İzmir’de doğu ile batı kültürünün birbirine merhaba dediği, kültürel ve doğal zenginliğin zaman yolculuğundan günümüze kadar gelebilen değerleri ile bizlere şehrimizin asırlar boyunca bilime, sanata, mimariye, edebiyata, felsefeye, tıbba, mühendisliğe yön veren yıldızların çekim merkezi olmanın onurunu yaşatmış güzel ve başı dik kentimiz İzmir...

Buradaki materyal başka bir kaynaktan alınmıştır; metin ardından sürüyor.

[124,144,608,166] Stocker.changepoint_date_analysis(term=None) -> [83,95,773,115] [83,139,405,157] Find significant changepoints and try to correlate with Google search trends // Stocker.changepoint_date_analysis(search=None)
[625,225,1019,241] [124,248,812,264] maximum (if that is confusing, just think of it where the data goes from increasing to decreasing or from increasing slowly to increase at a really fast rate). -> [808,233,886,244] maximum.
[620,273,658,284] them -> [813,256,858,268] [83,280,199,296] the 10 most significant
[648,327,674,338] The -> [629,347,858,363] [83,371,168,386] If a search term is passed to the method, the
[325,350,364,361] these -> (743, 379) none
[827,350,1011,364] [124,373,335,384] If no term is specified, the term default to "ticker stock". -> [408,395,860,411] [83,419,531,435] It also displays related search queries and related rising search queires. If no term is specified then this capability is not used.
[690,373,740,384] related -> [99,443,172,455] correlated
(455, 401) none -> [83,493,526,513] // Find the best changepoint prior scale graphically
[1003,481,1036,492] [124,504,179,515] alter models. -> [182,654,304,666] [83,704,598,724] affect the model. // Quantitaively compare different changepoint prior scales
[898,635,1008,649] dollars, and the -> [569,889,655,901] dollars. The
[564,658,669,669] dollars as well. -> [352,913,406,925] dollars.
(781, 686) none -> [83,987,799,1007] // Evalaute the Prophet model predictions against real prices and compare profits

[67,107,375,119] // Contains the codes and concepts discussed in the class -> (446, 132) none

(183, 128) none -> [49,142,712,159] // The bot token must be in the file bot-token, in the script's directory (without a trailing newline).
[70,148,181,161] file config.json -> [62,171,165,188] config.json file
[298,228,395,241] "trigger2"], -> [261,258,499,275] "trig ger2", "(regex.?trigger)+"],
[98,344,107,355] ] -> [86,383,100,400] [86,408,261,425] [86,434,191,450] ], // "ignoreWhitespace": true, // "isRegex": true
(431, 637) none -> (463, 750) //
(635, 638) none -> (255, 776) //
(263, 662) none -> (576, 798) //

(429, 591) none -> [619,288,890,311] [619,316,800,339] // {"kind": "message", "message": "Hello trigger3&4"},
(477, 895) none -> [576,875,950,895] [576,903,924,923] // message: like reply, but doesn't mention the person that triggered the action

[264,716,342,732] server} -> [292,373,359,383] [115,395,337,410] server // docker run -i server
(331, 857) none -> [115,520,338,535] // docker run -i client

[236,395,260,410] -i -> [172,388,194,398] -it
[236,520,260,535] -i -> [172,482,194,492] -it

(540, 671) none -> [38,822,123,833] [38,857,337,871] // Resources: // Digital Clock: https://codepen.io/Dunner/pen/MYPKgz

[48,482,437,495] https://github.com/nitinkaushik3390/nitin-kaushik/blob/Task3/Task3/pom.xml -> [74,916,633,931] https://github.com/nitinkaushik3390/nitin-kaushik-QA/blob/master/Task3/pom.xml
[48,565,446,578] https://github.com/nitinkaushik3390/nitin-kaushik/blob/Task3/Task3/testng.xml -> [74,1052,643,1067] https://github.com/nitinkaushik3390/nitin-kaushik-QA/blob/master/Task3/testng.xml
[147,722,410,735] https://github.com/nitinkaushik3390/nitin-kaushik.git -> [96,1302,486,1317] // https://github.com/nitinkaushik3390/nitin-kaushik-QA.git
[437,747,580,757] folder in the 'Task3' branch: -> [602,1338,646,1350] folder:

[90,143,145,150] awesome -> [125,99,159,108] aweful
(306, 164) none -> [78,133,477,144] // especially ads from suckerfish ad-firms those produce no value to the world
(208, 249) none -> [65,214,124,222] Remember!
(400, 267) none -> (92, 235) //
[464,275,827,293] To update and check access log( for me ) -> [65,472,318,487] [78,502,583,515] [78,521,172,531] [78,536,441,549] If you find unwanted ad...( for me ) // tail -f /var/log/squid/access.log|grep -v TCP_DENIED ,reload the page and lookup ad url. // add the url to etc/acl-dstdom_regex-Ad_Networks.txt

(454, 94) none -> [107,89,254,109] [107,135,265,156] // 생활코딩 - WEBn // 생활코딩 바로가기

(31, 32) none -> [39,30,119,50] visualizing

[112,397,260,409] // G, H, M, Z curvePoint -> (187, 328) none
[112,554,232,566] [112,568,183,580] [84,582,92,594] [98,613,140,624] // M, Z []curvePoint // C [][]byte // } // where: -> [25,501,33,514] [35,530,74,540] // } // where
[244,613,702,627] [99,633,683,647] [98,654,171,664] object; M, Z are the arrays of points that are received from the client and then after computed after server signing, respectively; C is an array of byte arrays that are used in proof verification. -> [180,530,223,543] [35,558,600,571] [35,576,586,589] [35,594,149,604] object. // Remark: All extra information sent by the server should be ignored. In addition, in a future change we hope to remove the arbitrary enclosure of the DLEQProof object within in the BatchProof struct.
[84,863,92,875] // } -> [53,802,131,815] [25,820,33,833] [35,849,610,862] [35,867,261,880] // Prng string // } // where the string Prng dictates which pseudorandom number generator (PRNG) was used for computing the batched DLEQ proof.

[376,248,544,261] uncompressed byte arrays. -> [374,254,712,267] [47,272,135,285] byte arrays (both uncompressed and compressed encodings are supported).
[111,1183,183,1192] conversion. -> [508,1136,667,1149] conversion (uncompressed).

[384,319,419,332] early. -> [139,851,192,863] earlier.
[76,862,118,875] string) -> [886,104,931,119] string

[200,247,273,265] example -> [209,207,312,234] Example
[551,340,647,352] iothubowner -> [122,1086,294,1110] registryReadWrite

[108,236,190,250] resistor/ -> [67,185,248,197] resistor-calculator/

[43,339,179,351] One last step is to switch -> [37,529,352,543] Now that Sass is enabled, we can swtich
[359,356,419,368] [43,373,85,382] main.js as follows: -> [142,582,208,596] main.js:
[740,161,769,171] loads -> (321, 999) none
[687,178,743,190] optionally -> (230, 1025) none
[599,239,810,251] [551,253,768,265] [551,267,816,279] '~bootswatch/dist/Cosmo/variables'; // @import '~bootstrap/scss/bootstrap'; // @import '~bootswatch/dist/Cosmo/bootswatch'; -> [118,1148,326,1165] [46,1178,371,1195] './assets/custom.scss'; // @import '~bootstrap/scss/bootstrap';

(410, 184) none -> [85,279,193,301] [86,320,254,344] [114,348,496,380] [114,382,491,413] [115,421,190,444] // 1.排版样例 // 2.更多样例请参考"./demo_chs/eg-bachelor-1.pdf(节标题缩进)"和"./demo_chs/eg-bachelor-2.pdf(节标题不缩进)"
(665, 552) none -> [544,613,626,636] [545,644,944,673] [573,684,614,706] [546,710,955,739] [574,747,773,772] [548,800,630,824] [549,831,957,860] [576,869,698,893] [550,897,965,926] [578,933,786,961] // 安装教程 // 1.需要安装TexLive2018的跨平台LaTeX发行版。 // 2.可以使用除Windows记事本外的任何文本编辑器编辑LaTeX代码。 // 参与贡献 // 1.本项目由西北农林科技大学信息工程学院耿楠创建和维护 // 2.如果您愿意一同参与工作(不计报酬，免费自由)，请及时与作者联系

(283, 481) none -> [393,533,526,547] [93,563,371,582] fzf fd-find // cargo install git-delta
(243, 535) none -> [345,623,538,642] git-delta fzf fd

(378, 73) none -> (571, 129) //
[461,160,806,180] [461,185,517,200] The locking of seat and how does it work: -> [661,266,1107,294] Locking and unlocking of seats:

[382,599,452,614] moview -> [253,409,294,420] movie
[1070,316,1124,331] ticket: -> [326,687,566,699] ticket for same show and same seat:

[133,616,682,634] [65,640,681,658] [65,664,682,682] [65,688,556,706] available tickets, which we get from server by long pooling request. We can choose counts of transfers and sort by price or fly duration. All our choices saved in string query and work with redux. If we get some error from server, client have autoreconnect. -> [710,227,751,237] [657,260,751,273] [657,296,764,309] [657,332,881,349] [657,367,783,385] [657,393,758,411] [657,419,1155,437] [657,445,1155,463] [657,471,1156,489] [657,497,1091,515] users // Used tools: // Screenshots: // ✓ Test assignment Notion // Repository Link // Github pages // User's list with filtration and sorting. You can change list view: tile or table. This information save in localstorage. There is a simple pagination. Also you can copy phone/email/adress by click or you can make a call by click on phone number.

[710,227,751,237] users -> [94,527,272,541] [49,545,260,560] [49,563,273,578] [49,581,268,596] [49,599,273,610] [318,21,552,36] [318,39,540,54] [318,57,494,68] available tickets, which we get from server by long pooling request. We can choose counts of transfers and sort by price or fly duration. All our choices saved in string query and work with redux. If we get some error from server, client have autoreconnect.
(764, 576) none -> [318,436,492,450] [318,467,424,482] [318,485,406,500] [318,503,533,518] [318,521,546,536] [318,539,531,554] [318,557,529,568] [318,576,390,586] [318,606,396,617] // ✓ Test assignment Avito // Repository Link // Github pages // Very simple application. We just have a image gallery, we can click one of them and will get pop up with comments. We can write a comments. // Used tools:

Dünya tarihine damga vurmuş Homeros burada yaşamış, uygarlığın en önemli buluşlarından biri olan parşömen Bergama’da keşfedilmiş, tarihin ilk kent plânı İzmir’de uygulanmış, psikiyatrinin ilk adımları hekim Galenos tarafından burada uygulanmaya başlamış, denizler ötesi ilk ticaretler bile antik Limantepe, (Urla) ve Foça (Fokai) döneminde başlatılmıştır. Evrenin yedi harikasından biri ise Selçuk’ta yükselmiştir, Hıristiyanlığın kilometre taşı olarak kabul edilen yedi kilisenin üçü de İzmir’dedir… Tarihsel anlamdaki daha sayılamayacak birçok değerleri olan bu kentimizi anlatmaya satırlar ve kitaplar yetmez…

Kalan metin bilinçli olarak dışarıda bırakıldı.